# [WHAT TO DO]
Copy the data that follows exactly. Include no pictures.

# [RAW DATA]
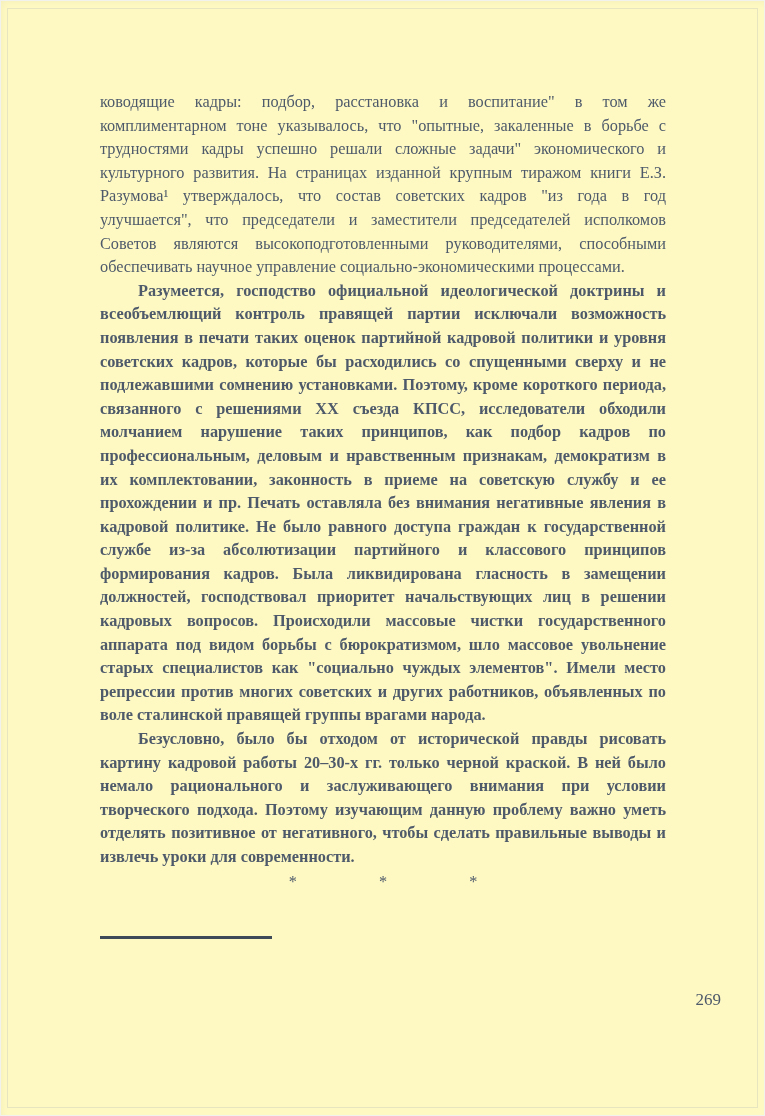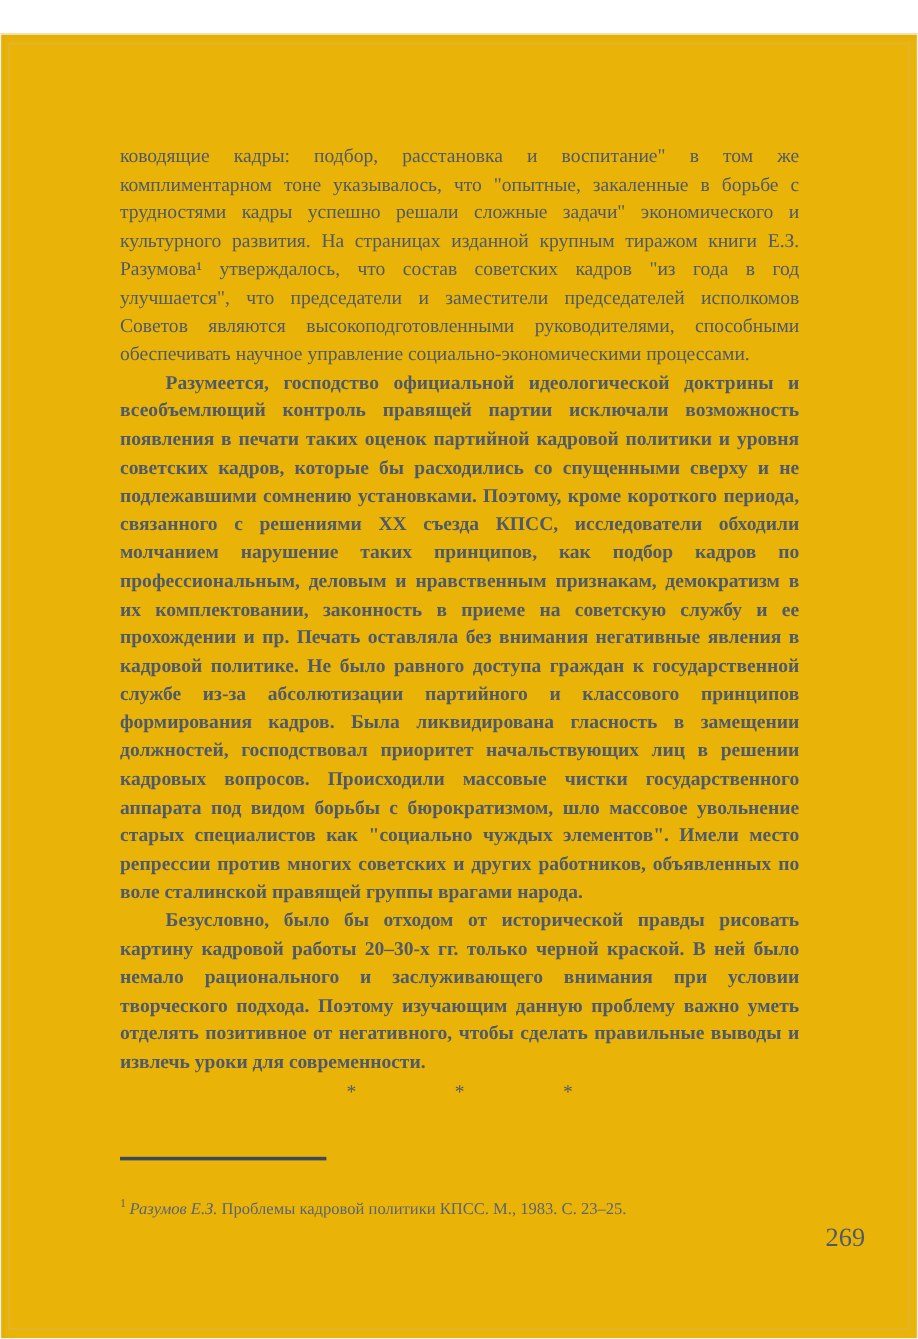--- a/index.html
+++ b/index.html
@@ -10,23 +10,22 @@
   body {
     width: 765px;
     height: 1116px;
     position: relative;
     font-family: "Liberation Serif", "DejaVu Serif", serif;
     overflow: hidden;
   }
   .scan-page {
     position: absolute;
     inset: 0;
-    background: #eab308;
+    background: #fef9c3;
     box-shadow: inset 0 0 0 1px #f1f1ee, inset 3px 3px 6px rgba(0,0,0,0.03);
-    margin-top: 28px;
   }
   .scan-edge {
     position: absolute;
     left: 7px;
     top: 8px;
     right: 7px;
     bottom: 8px;
     border: 1px solid rgba(190,190,185,0.35);
     pointer-events: none;
   }
@@ -78,36 +77,33 @@
     margin-right: 3px;
   }
   .footnote .fn-author {
     font-style: italic;
   }
   .page-number {
     position: absolute;
     top: 990px;
     right: 44px;
     color: #4e5a6a;
-    font-size: 22px;
+    font-size: 17px;
   }
 </style>
 </head>
 <body>
 
 <div class="scan-page">
   <div class="scan-edge"></div>
 
   <div class="text-block">
     <p class="para">ководящие кадры: подбор, расстановка и воспитание" в том же комплиментарном тоне указывалось, что "опытные, закаленные в борьбе с трудностями кадры успешно решали сложные задачи" экономического и культурного развития. На страницах изданной крупным тиражом книги Е.З. Разумова¹ утверждалось, что состав советских кадров "из года в год улучшается", что председатели и заместители председателей исполкомов Советов являются высокоподготовленными руководителями, способными обеспечивать научное управление социально-экономическими процессами.</p>
     <p class="para indent">Разумеется, господство официальной идеологической доктрины и всеобъемлющий контроль правящей партии исключали возможность появления в печати таких оценок партийной кадровой политики и уровня советских кадров, которые бы расходились со спущенными сверху и не подлежавшими сомнению установками. Поэтому, кроме короткого периода, связанного с решениями XX съезда КПСС, исследователи обходили молчанием нарушение таких принципов, как подбор кадров по профессиональным, деловым и нравственным признакам, демократизм в их комплектовании, законность в приеме на советскую службу и ее прохождении и пр. Печать оставляла без внимания негативные явления в кадровой политике. Не было равного доступа граждан к государственной службе из-за абсолютизации партийного и классового принципов формирования кадров. Была ликвидирована гласность в замещении должностей, господствовал приоритет начальствующих лиц в решении кадровых вопросов. Происходили массовые чистки государственного аппарата под видом борьбы с бюрократизмом, шло массовое увольнение старых специалистов как "социально чуждых элементов". Имели место репрессии против многих советских и других работников, объявленных по воле сталинской правящей группы врагами народа.</p>
     <p class="para indent">Безусловно, было бы отходом от исторической правды рисовать картину кадровой работы 20–30-х гг. только черной краской. В ней было немало рационального и заслуживающего внимания при условии творческого подхода. Поэтому изучающим данную проблему важно уметь отделять позитивное от негативного, чтобы сделать правильные выводы и извлечь уроки для современности.</p>
     <div class="separator">* * *</div>
   </div>
 
   <div class="footnote-rule"></div>
 
-  <div class="footnote">
-    <sup>1</sup><span class="fn-author">Разумов Е.З.</span><span> Проблемы кадровой политики КПСС. М., 1983. С. 23–25.</span>
-  </div>
 
   <div class="page-number">269</div>
 </div>
 
 </body></html>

# [REPLY]
--- a/index.html
+++ b/index.html
@@ -10,23 +10,22 @@
   body {
     width: 765px;
     height: 1116px;
     position: relative;
     font-family: "Liberation Serif", "DejaVu Serif", serif;
     overflow: hidden;
   }
   .scan-page {
     position: absolute;
     inset: 0;
-    background: #eab308;
+    background: #fef9c3;
     box-shadow: inset 0 0 0 1px #f1f1ee, inset 3px 3px 6px rgba(0,0,0,0.03);
-    margin-top: 28px;
   }
   .scan-edge {
     position: absolute;
     left: 7px;
     top: 8px;
     right: 7px;
     bottom: 8px;
     border: 1px solid rgba(190,190,185,0.35);
     pointer-events: none;
   }
@@ -78,36 +77,33 @@
     margin-right: 3px;
   }
   .footnote .fn-author {
     font-style: italic;
   }
   .page-number {
     position: absolute;
     top: 990px;
     right: 44px;
     color: #4e5a6a;
-    font-size: 22px;
+    font-size: 17px;
   }
 </style>
 </head>
 <body>
 
 <div class="scan-page">
   <div class="scan-edge"></div>
 
   <div class="text-block">
     <p class="para">ководящие кадры: подбор, расстановка и воспитание" в том же комплиментарном тоне указывалось, что "опытные, закаленные в борьбе с трудностями кадры успешно решали сложные задачи" экономического и культурного развития. На страницах изданной крупным тиражом книги Е.З. Разумова¹ утверждалось, что состав советских кадров "из года в год улучшается", что председатели и заместители председателей исполкомов Советов являются высокоподготовленными руководителями, способными обеспечивать научное управление социально-экономическими процессами.</p>
     <p class="para indent">Разумеется, господство официальной идеологической доктрины и всеобъемлющий контроль правящей партии исключали возможность появления в печати таких оценок партийной кадровой политики и уровня советских кадров, которые бы расходились со спущенными сверху и не подлежавшими сомнению установками. Поэтому, кроме короткого периода, связанного с решениями XX съезда КПСС, исследователи обходили молчанием нарушение таких принципов, как подбор кадров по профессиональным, деловым и нравственным признакам, демократизм в их комплектовании, законность в приеме на советскую службу и ее прохождении и пр. Печать оставляла без внимания негативные явления в кадровой политике. Не было равного доступа граждан к государственной службе из-за абсолютизации партийного и классового принципов формирования кадров. Была ликвидирована гласность в замещении должностей, господствовал приоритет начальствующих лиц в решении кадровых вопросов. Происходили массовые чистки государственного аппарата под видом борьбы с бюрократизмом, шло массовое увольнение старых специалистов как "социально чуждых элементов". Имели место репрессии против многих советских и других работников, объявленных по воле сталинской правящей группы врагами народа.</p>
     <p class="para indent">Безусловно, было бы отходом от исторической правды рисовать картину кадровой работы 20–30-х гг. только черной краской. В ней было немало рационального и заслуживающего внимания при условии творческого подхода. Поэтому изучающим данную проблему важно уметь отделять позитивное от негативного, чтобы сделать правильные выводы и извлечь уроки для современности.</p>
     <div class="separator">* * *</div>
   </div>
 
   <div class="footnote-rule"></div>
 
-  <div class="footnote">
-    <sup>1</sup><span class="fn-author">Разумов Е.З.</span><span> Проблемы кадровой политики КПСС. М., 1983. С. 23–25.</span>
-  </div>
 
   <div class="page-number">269</div>
 </div>
 
 </body></html>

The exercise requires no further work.